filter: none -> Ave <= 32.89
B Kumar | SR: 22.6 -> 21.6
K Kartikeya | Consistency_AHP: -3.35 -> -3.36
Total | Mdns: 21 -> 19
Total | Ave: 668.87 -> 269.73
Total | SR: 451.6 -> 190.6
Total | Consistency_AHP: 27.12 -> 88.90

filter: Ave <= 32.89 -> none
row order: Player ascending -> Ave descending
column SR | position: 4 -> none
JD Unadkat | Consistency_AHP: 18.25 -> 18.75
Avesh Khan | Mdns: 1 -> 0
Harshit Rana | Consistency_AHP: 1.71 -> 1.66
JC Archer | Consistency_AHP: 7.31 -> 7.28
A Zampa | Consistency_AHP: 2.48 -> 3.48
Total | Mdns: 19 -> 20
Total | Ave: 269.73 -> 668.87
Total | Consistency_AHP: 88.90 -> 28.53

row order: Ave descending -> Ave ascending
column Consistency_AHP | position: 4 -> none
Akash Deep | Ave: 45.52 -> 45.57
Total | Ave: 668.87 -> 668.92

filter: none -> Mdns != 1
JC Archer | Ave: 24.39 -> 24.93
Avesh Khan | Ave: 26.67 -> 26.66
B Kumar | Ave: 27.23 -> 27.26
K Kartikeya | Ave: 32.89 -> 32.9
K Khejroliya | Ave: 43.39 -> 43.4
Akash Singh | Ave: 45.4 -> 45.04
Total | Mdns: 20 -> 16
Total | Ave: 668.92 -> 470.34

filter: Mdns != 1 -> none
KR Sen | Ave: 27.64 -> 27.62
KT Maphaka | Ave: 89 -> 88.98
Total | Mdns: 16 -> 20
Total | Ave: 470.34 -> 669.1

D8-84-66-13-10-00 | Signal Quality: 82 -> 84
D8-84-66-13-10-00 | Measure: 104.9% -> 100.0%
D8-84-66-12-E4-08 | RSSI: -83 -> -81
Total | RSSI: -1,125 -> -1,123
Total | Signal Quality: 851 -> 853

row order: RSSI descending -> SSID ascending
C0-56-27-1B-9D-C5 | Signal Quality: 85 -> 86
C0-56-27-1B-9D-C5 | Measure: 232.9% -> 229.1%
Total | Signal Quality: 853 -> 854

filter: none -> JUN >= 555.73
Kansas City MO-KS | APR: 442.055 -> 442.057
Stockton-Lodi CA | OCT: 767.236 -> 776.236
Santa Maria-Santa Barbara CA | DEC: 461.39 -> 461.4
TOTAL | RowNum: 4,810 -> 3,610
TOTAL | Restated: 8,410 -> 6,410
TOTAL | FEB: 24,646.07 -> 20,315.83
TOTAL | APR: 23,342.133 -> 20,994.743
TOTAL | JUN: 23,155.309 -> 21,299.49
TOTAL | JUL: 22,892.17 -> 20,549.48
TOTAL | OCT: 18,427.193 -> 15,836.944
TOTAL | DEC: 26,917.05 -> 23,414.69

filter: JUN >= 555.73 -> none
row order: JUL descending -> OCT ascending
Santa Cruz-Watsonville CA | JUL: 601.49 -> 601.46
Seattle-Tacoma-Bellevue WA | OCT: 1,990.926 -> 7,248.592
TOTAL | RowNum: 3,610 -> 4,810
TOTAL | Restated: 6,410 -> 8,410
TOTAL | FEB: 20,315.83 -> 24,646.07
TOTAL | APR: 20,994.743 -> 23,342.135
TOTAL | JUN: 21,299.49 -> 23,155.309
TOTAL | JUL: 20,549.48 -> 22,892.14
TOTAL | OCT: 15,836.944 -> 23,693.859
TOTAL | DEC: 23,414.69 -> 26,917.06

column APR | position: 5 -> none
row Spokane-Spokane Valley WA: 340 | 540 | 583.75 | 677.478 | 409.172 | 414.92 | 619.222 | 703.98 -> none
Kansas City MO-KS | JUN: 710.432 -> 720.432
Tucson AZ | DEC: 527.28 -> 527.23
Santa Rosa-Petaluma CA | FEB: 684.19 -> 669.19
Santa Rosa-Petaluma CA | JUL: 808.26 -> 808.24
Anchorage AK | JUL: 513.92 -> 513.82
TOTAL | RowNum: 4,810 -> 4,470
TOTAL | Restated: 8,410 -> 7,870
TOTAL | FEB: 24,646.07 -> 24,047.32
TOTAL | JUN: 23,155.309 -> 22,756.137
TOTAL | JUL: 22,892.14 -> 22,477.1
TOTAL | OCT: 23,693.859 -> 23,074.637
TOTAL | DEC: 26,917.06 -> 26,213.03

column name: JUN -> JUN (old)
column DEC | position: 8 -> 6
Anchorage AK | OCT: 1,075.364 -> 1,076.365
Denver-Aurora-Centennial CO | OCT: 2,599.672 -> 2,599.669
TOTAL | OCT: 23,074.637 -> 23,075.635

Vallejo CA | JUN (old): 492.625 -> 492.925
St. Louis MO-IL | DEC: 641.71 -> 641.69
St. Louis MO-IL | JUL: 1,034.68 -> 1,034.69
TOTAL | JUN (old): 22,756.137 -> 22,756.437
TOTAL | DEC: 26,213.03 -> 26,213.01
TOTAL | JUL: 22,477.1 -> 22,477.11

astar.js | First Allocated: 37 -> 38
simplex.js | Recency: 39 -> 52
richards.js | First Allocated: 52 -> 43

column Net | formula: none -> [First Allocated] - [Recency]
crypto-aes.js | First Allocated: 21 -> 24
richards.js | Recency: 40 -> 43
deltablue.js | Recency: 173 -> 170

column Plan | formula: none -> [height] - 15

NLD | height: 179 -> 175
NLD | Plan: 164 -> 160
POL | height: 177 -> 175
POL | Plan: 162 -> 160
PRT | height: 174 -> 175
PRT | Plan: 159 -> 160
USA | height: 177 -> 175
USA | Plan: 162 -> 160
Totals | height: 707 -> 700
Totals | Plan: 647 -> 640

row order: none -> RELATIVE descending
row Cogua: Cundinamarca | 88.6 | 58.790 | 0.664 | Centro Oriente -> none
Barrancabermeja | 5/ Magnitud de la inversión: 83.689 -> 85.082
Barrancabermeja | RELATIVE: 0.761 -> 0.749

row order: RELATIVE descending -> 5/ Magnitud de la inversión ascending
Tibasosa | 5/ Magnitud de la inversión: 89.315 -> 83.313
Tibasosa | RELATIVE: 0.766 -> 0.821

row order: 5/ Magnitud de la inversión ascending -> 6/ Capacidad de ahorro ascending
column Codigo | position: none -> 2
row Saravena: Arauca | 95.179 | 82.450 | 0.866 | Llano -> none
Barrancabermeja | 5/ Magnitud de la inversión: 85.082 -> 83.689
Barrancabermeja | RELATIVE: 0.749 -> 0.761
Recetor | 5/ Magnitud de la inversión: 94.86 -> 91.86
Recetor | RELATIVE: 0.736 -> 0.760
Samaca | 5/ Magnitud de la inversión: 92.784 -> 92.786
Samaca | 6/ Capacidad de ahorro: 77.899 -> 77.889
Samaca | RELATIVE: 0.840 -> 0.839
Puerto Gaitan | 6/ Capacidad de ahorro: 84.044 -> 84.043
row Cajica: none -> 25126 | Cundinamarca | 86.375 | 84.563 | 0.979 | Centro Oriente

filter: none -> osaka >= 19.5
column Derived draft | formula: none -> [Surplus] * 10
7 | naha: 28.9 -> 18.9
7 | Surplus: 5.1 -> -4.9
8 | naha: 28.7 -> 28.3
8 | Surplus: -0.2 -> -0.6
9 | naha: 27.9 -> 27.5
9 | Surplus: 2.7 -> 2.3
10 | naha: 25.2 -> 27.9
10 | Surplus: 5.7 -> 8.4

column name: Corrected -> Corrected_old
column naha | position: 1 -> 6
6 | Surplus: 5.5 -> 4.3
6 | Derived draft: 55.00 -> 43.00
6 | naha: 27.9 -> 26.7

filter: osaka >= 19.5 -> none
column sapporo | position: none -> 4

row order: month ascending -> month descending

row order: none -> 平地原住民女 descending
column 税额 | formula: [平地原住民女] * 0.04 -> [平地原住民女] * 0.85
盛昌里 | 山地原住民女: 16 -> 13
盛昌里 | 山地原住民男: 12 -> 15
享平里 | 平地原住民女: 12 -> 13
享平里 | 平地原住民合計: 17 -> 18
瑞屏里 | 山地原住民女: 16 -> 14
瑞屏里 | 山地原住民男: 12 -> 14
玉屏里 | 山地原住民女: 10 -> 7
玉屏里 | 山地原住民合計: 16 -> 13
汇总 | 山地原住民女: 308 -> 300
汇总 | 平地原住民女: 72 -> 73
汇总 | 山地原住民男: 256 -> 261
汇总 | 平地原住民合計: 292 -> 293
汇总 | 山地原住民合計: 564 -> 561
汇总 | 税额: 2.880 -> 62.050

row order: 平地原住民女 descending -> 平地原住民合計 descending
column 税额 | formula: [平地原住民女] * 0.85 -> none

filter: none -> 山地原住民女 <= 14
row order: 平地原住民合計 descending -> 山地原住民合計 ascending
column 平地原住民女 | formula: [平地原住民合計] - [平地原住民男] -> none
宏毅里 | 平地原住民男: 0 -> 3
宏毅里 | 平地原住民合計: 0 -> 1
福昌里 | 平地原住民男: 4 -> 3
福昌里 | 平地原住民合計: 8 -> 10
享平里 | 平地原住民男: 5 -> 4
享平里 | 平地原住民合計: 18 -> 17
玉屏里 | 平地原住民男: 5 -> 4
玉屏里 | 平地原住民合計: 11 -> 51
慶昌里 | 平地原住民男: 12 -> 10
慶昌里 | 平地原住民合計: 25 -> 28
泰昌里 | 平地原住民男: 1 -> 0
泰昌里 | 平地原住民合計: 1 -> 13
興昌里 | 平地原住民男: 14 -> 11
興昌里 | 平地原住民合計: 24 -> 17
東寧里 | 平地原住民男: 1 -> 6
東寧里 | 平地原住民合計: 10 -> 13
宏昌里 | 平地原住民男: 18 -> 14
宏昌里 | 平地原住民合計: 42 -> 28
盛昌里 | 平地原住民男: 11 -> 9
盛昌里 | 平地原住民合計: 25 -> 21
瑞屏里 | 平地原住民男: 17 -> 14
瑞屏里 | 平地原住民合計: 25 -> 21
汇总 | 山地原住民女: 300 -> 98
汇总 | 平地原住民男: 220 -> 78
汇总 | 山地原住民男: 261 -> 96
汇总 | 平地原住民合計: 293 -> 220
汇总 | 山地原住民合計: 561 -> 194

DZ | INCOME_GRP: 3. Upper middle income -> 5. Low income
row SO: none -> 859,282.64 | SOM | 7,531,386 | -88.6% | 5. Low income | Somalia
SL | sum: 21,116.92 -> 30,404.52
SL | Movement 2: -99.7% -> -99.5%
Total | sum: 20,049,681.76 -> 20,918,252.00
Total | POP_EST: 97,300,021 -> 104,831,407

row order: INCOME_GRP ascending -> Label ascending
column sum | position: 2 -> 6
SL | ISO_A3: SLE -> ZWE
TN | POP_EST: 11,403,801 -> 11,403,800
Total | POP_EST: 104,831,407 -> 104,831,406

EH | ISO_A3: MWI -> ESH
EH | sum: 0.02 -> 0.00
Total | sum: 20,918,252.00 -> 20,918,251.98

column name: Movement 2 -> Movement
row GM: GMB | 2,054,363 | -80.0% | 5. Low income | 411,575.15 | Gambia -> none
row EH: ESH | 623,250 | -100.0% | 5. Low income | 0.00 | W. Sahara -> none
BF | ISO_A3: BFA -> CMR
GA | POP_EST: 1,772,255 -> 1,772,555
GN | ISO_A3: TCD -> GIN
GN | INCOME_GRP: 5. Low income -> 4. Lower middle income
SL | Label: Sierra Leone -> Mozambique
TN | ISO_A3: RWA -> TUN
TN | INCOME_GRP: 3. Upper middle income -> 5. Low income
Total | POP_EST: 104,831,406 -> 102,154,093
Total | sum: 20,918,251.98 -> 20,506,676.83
# # # # #
To do ->
Nothing but the lines from the first line of the data through the line with "Total | Ave: 668.87 -> 668.92" should be returned, exactly as they appear, both ends included.

Written answer ->
filter: none -> Ave <= 32.89
B Kumar | SR: 22.6 -> 21.6
K Kartikeya | Consistency_AHP: -3.35 -> -3.36
Total | Mdns: 21 -> 19
Total | Ave: 668.87 -> 269.73
Total | SR: 451.6 -> 190.6
Total | Consistency_AHP: 27.12 -> 88.90

filter: Ave <= 32.89 -> none
row order: Player ascending -> Ave descending
column SR | position: 4 -> none
JD Unadkat | Consistency_AHP: 18.25 -> 18.75
Avesh Khan | Mdns: 1 -> 0
Harshit Rana | Consistency_AHP: 1.71 -> 1.66
JC Archer | Consistency_AHP: 7.31 -> 7.28
A Zampa | Consistency_AHP: 2.48 -> 3.48
Total | Mdns: 19 -> 20
Total | Ave: 269.73 -> 668.87
Total | Consistency_AHP: 88.90 -> 28.53

row order: Ave descending -> Ave ascending
column Consistency_AHP | position: 4 -> none
Akash Deep | Ave: 45.52 -> 45.57
Total | Ave: 668.87 -> 668.92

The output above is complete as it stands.